Trump’s approach is familiar to those living on the Westside of LA, where Councilmember Traci Park has advanced criminalization and sweeps. Her social media feeds and newsletters highlight constant “cleanups,” showing sanitation crews discarding tents and bedding, LAPD units towing vehicles, and fencing going up around cleared areas. She presents these operations as progress, framing them as measures to restore order and return public space.

The Human Rights Watch report on Los Angeles shows what is actually happening. Park has used LAMC 41.18 to designate almost 100 zones where unhoused people cannot sit, lie, or sleep. These zones have expanded the reach of LAPD and sanitation teams into encampments, where people lose identification documents, medication, and personal belongings.

The outcomes closely mirror what’s happening on the ground in D.C.. Encampments are emptied, but people remain unhoused. Outreach teams report that only a small fraction of sweeps lead to housing placements. Most people simply reappear nearby, often with fewer possessions than before. Human Rights Watch calculates that unhoused people, who make up less than one percent of the city’s population, account for more than a third of all LAPD arrests. Sweeps have become a system of punishment for existing in public space rather than a pathway to stability.

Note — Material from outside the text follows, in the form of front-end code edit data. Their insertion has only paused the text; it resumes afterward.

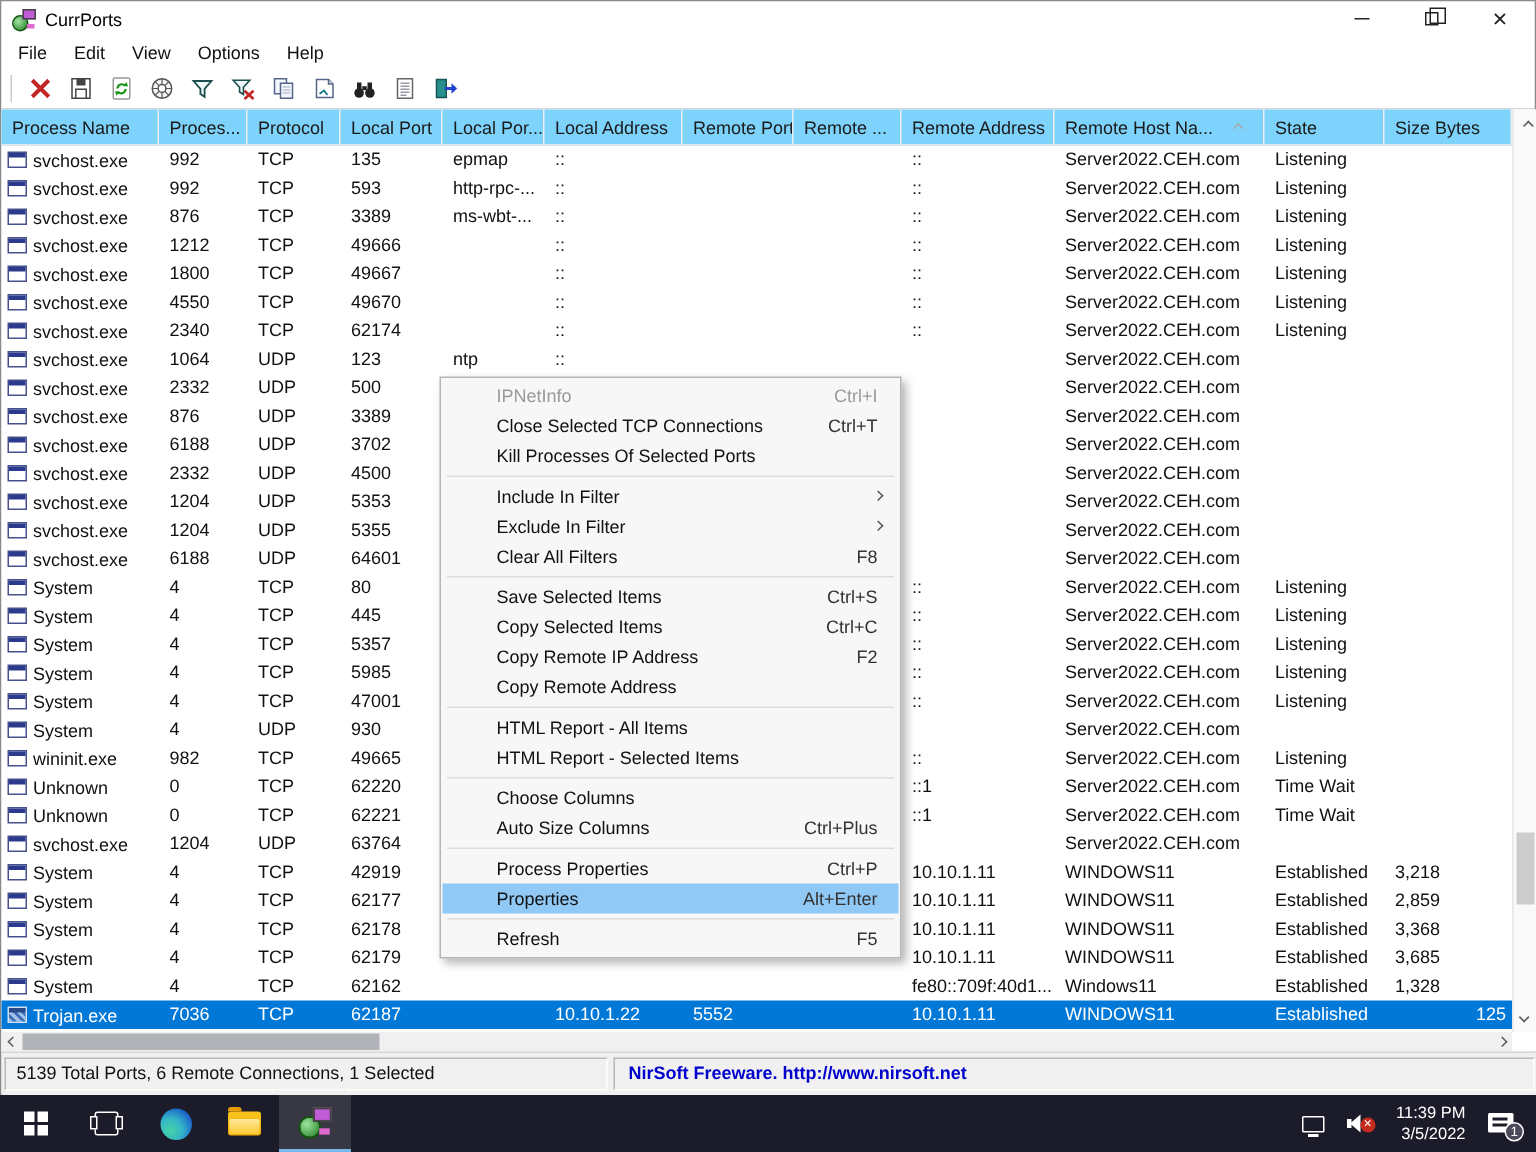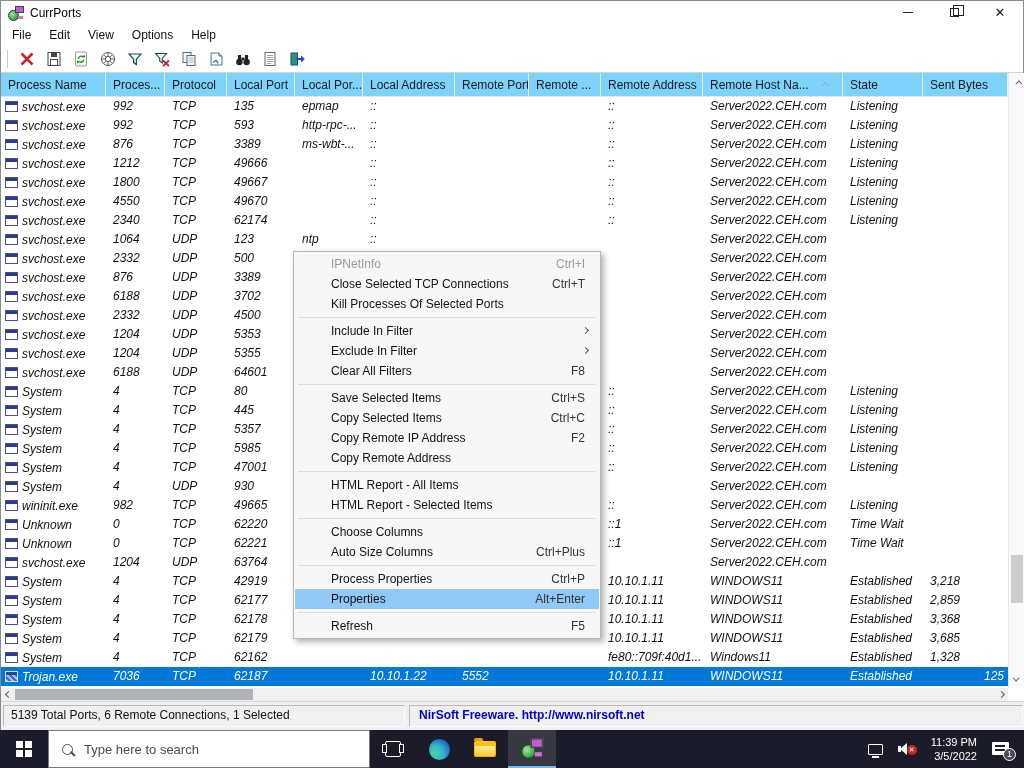--- a/index.html
+++ b/index.html
@@ -237,7 +237,7 @@
         <div class="lv-col" style="width: 102px;">Remote Address</div>
         <div class="lv-col" style="width: 140px;">Remote Host Na...<span class="sort-mark"></span></div>
         <div class="lv-col" style="width: 80px;">State</div>
-        <div class="lv-col" style="width: 85px;">Sent Bytes</div>
+        <div class="lv-col" style="width: 85px;">Size Bytes</div>
       </div>
     <div class="lv-body">
         <div class="lv-row">

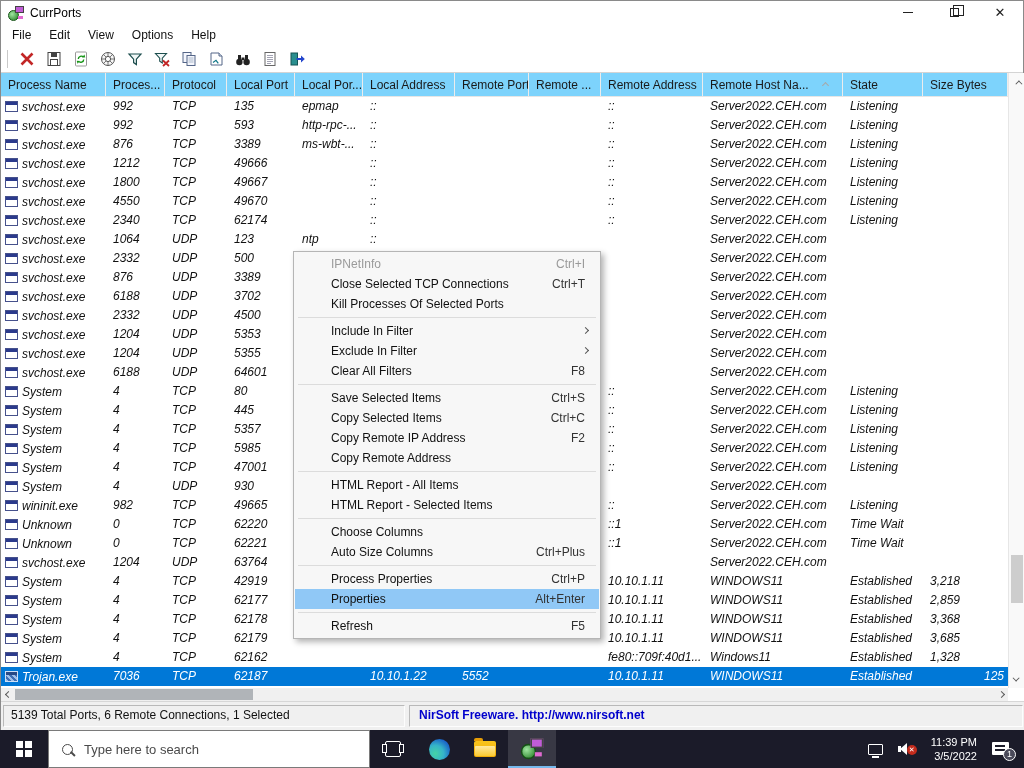--- a/index.html
+++ b/index.html
@@ -36,7 +36,7 @@
   .lv-col { position:relative; padding:5px 4px 0 7px; border-right:1px solid #ececec; overflow:hidden; white-space:nowrap; flex:0 0 auto; }
   .sort-mark { position:absolute; right:14px; top:10px; width:5px; height:5px; border:solid #a8a8a8; border-width:1.5px 1.5px 0 0; transform:rotate(-45deg); }
   .lv-body { position:absolute; top:24px; left:0; width:1007px; }
-  .lv-row { display:flex; height:19px; line-height:18px; font-size:12px; white-space:nowrap; color:#111;font-style:italic; }
+  .lv-row { display:flex; height:19px; line-height:18px; font-size:12px; white-space:nowrap; color:#111; }
   .lv-row .cell { padding:0 4px 0 7px; overflow:hidden; flex:0 0 auto; }
   .lv-row .name-cell { display:flex; align-items:center; padding-left:4px; }
   .proc-icon { width:13px; height:11px; border:1px solid #46518c; background:#fff; margin-right:4px; flex:0 0 13px; position:relative; }

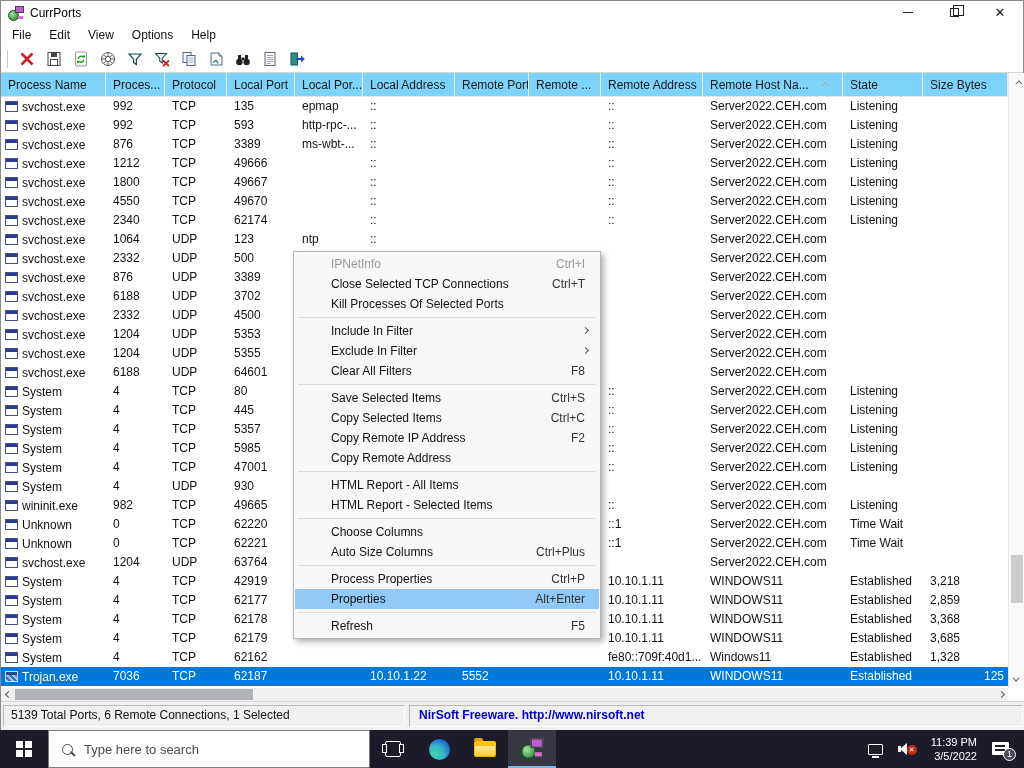--- a/index.html
+++ b/index.html
@@ -876,10 +876,6 @@
         <span></span>
       </span>
   </div>
-  <div class="search">
-    <span class="mag"></span>
-    <input type="text" placeholder="Type here to search" style="">
-  </div>
   <div class="tbar-btn taskview">
       <span class="tv-glyph"></span>
     </div>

Both Trump and Park describe their work as a way to increase safety and cleanliness. In practice, both are shuffling people from one block to another while diverting resources away from permanent housing. The destruction of tents and belongings becomes the visible sign of action, but homelessness persists in new and less visible corners.

Advocates in both cities emphasize that true solutions come from housing and supportive services. When people secure permanent supportive housing, they are overwhelmingly able to remain stably housed. Outreach and case management succeed when people are not being constantly displaced. Research shows that housing first approaches reduce homelessness effectively and at lower cost than repeated sweeps.